PAPEETE, le 29 septembre 2015 - Des peines de 3 à 8 mois de prison avec sursis et 1 à 5 millions d'amende ont été requises, ce mardi par le tribunal correctionnel, contre quatre anciens fonctionnaires de la subdivision des Tuamotu-Gambier. Détachés au service de l'Equipement à l'époque des faits qui leur sont reprochés, entre 2009 et 2010 à Makemo, ils avaient été renvoyés en justice des chefs de détournement de fonds publics pour avoir largement dévié de la feuille de route des travaux qu'ils devaient réaliser au profit d'aménagements dictés par un adjoint au maire.

Responsables chacun à leur niveau de la mise en œuvre et de la réalisation de deux projets d'aménagement votés par l'assemblée -la réfection du réseau routier et notamment la portion desservant l'aéroport d'une part, et la construction d'un mur de protection à Marutea Nord d'autre part- l'équipe avait "perdu" ses objectifs en route, au profit de constructions dictées par le premier adjoint au maire de l'époque, Marere Mairoto, décédé depuis.

"On s'est rendu compte que la route de l'aéroport était déjà bitumée" raconte l'un d'eux, qui se défend comme les autres de toute mauvaise intention. "Du coup on nous a dit de bitumer d'autres portions de routes, ce que nous avons fait". "J'avais confiance dans le tavana, il connaissait son atoll", explique pour sa part la responsable des opérations.
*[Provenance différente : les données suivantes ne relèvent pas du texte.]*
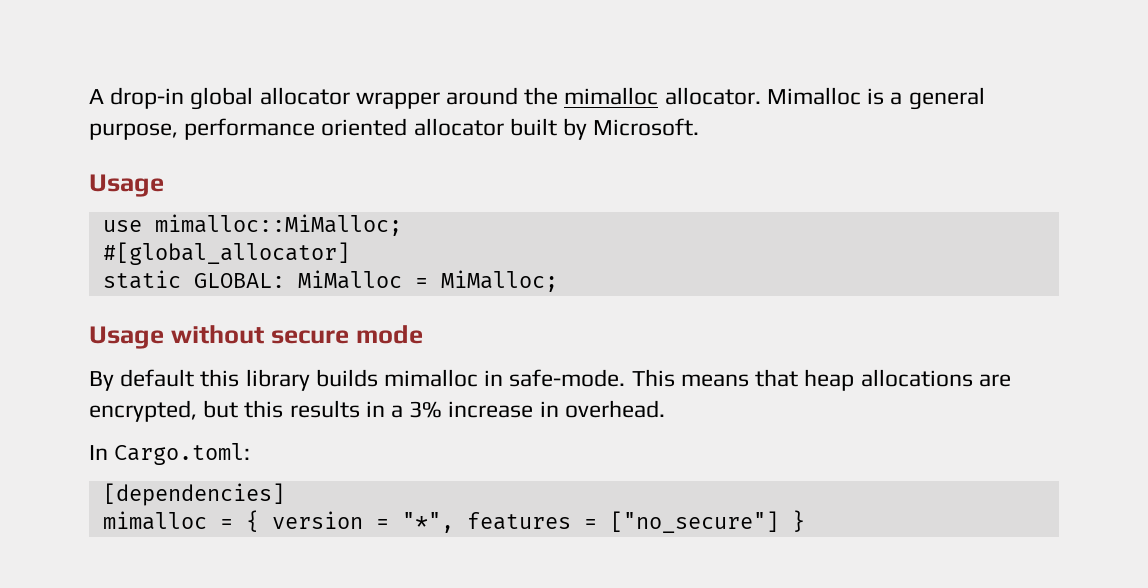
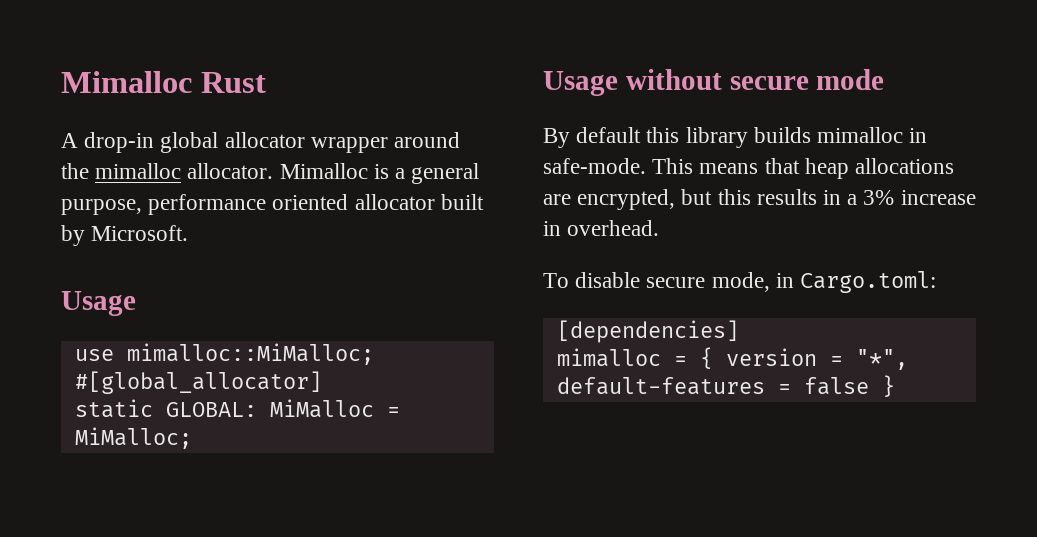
(89, 96) none -> [61,71,266,93] Mimalloc Rust //
[89,445,108,460] In -> [543,272,794,292] To disable secure mode, in
[466,511,779,533] features = ["no_secure"] -> [556,377,869,395] default-features = false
Affectée au service des routes à la direction de l'Equipement, et censée veiller au respect du cahier des charges, elle s'est rangée aux observations de l'adjoint au maire sans vérifier le caractère privé des routes ainsi refaites et qui desservaient en réalité la propriété de l'élu.

Pareil pour le mur de protection de Marutea Nord, qui n'aura finalement de mur que le nom puisque c'est un débarcadère qui verra en réalité le jour, ouvrage que Marere Mairoto n'avait pas manqué de s'approprier là-encore.

La Polynésie française, partie civile dans cette affaire, a estimé le montant de ces détournements de fonds publics à 16 millions de Fcfp, tout en reconnaissant que les fonctionnaires incriminés avaient sûrement "subi la pression d'un adjoint au maire qui gouvernait son île avec une certaine poigne".

"Les élus des îles ont l'habitude de court-circuiter la hiérarchie"

"C'est fréquent à la subdivision, de réaliser des travaux qui ne sont pas initialement ceux qui ont été prévus ? Qu'on ferme les yeux ?", interroge, faussement naïve, la présidente du tribunal Denise Lacroix. On lui jure que non. "J'ai du mal à vous croire".
D'autant plus que d'autres éléments du dossier sont là pour planter le décor. Les matériaux de construction et outils en rabe après l'achèvement des travaux, bien que propriété du territoire, ont en effet fini dans l'escarcelle du tavana "pour faire ériger des fare pour abriter ses fils" note le parquet. "Les aménagements réalisés sont aux antipodes des objectifs poursuivis. M. Maroto est décédé, il manque à ce dossier, c'est lui qui a tiré les marrons du feu".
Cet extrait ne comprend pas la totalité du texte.